At the other extreme is XML. XML allows
almost no extensibility in its constructs. Name characters, Tag closures,
attribute quoting and attribute allowed values are all very fixed. This has
increased interoperability between implementations of XML. However, it has also
made it very difficult to move to XML 1.1 because almost all changes are
incompatible because of the lack of extensibility. The XML language design was
very specifically trying to avoid the "HTML TAGSoup" problem, and it
has arguably done that, at a cost of inability to version. These two extremes
of design of extensibility exist because of well-thought design. The trade-off
between extensibility, interoperability and the Accept Set was planned in
advance. Language designers should do the same with their languages.
ed-note
Which references to
support this? TAG issue:
http://www.w3.org/2001/tag/issues#TagSoupIntegration-54
Good Practice
Analyze Trade-offs for Language:
Language designers should analyze the trade-offs between extensibility,
interoperability, and actual language Accept Set.

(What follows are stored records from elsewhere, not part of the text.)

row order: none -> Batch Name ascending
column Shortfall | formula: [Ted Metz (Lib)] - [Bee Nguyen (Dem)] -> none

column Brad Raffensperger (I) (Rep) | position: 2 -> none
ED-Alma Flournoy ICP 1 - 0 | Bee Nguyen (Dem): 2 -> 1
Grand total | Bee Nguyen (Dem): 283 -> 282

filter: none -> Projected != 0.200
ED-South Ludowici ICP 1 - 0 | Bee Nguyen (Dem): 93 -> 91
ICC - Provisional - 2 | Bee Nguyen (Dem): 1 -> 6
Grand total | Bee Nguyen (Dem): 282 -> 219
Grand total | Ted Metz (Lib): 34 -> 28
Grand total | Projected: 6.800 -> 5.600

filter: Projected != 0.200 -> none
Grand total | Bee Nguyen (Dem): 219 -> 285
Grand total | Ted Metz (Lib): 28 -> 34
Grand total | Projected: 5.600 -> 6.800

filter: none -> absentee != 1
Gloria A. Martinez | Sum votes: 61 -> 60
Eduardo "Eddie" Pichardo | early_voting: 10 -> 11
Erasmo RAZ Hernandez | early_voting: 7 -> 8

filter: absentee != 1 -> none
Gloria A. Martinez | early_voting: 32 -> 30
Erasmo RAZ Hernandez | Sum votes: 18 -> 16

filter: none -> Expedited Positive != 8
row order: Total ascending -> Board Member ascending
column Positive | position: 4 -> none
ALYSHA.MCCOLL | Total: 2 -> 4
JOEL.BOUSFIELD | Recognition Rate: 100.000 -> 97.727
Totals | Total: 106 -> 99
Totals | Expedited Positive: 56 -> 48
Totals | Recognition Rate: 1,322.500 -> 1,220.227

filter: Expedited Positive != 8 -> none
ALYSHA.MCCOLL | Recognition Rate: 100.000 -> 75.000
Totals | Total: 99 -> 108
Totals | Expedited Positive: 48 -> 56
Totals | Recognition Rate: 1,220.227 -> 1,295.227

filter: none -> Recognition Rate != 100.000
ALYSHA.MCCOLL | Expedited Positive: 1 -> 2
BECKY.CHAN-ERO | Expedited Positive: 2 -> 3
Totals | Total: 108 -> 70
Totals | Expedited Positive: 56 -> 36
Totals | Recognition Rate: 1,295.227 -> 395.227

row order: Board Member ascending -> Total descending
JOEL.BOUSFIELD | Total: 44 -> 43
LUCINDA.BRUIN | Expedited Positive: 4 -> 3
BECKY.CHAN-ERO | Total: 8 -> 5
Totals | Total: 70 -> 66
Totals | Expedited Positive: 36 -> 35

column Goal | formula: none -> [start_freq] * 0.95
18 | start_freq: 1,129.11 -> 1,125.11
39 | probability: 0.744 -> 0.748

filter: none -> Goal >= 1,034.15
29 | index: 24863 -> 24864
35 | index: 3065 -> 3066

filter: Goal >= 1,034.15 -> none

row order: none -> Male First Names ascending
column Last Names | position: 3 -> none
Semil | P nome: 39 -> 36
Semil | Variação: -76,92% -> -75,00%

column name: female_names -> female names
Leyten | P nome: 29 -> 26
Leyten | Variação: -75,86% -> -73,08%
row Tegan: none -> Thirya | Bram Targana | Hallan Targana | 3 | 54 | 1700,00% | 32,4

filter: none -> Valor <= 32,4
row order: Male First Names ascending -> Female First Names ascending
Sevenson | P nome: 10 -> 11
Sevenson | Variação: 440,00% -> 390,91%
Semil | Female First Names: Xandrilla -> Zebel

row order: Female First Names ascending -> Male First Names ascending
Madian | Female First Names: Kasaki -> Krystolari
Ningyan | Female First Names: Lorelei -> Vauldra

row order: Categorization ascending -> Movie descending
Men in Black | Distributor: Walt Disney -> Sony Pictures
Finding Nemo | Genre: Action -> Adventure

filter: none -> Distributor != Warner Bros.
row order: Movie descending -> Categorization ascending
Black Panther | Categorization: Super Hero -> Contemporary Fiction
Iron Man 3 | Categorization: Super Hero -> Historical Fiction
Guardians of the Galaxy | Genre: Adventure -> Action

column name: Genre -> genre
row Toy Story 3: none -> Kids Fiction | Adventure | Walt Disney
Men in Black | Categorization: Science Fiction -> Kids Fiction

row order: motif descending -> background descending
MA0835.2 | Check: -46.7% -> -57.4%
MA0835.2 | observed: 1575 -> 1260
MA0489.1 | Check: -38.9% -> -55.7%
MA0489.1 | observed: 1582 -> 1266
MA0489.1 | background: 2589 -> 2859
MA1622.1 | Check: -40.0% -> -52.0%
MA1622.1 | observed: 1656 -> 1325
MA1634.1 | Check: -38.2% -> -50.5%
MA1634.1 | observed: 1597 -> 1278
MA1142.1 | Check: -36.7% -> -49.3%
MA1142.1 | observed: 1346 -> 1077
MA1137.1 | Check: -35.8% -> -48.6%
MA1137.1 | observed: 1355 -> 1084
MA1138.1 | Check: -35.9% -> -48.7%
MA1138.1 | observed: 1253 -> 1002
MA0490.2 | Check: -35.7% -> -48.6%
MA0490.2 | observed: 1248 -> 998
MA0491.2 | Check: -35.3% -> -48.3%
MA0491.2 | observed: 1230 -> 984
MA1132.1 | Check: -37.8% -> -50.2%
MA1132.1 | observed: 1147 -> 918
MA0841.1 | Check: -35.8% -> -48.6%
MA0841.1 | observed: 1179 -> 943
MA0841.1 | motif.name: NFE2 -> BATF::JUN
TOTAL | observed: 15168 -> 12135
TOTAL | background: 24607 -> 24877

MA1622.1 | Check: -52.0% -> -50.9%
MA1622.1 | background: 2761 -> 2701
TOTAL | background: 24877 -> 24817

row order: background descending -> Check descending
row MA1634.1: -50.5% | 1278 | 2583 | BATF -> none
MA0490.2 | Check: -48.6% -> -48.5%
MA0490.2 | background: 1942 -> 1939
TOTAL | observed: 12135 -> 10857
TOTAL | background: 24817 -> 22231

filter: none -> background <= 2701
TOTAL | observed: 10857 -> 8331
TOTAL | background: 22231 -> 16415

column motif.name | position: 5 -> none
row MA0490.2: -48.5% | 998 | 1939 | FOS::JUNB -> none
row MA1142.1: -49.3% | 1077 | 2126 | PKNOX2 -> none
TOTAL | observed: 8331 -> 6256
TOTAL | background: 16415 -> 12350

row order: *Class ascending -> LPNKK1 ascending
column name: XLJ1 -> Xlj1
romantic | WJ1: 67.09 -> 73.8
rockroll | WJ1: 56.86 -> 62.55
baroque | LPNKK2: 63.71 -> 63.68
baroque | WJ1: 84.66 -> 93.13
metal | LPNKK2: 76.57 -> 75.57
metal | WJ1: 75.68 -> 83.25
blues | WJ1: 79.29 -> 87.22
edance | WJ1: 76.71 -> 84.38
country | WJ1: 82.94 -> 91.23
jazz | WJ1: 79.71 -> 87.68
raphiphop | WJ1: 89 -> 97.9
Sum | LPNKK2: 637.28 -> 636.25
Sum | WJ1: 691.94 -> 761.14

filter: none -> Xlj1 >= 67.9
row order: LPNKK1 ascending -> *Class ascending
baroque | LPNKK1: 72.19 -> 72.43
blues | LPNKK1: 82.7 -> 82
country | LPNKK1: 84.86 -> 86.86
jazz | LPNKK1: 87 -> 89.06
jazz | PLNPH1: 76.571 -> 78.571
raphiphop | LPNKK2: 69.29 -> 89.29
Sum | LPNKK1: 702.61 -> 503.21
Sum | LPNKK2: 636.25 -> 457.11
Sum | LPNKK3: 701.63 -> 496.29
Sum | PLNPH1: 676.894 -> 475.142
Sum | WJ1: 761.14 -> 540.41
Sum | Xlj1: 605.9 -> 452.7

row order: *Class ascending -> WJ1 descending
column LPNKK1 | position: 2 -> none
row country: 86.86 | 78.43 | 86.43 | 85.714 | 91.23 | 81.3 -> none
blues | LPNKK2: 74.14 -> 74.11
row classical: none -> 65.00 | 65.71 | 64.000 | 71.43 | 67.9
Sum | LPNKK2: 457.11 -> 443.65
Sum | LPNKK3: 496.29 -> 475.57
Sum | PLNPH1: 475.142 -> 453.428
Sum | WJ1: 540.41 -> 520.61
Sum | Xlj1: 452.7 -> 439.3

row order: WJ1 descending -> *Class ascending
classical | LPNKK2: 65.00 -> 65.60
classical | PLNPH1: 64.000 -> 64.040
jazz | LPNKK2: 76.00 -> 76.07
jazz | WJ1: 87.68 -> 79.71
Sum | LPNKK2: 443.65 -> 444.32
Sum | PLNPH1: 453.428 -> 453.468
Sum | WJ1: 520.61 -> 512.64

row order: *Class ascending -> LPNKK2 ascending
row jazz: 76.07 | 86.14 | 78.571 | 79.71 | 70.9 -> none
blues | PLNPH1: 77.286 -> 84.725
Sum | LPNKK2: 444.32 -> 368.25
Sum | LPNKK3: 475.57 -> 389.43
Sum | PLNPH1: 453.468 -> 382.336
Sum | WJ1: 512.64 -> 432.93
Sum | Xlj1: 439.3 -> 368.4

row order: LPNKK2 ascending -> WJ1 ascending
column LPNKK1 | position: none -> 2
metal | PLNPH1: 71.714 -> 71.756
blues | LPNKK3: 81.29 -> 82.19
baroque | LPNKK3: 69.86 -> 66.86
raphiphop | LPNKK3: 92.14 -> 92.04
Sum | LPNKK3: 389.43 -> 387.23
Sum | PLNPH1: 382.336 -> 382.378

The cost of changes that are not
backward or forward compatible is often very high. All the software that uses
the affected language must be updated to support the newer version. The
magnitude of the associated cost is directly related to whether the system in
question is open or closed.
[Definition: A closed
system is one in which all of the producers and consumers are more-or-less
tightly connected and under the control of a single organization.] Closed
systems can often provide integrity constraints across the entire system. A
traditional database is a good example of a closed system: all of the database
schemas are known at once, all of the tables are known to conform to the
appropriate schema, and all of the elements in each row are known to be valid
for the schema to which the table conforms.
From
a versioning perspective, it might be practical, in a closed system, to say
that a new version of a particular language is being introduced into the system
at a specific time. At that time, all of the data that conforms to the previous
version of the language is migrated to conform to the new version as part of
the upgrade process.
[Definition: An open system is
one in which some producers and consumers are loosely connected or are not
controlled by the same organization. The internet is a good example of an open
system.]
In
an open system, it's simply not practical to handle language evolution with
universal, simultaneous, atomic upgrades to all of the affected software
components. Existing producers and consumers, who are outside the immediate
control of the organization that is publishing an updated language, may
continue to use the previous version for a considerable period of time.
Finally,
it's important to remember that systems evolve over time and have different
requirements at different stages in their life cycle. Often, early versions of
systems will operate as if they are closed. During initial development, when
the earliest versions of a language are under construction, it may be valuable
to pursue a much more aggressive, draconian versioning strategy. Once a system
is more widely deployed, in production it tends to behave more as an open
system. There is likely to be an expectation of stability in the language it
provides. Consequently, it may be necessary to proceed with more caution and to
be prepared to provide forwards and backwards compatibility for changes.
From NoahM:The draft is on pretty firm
ground when it talks about the information that can be determined from a given
input text per some particular language L. I think there are important
compatibility statements we can and should make at just that level (see
suggestions above), and we should separate them from statements about the
compatibility of a particular pair of applications that may communicate using
the language. Both are important to include, I think, but they should be in
separate chapters, one building on the other. Once you've cleanly told a story
about which information can be reliably communicated when sender and receiver
interpret using different language versions, you can go on to tell a separate
story about whether the applications can indeed work well together. To
illustrate what I mean, here are examples at each of the two levels.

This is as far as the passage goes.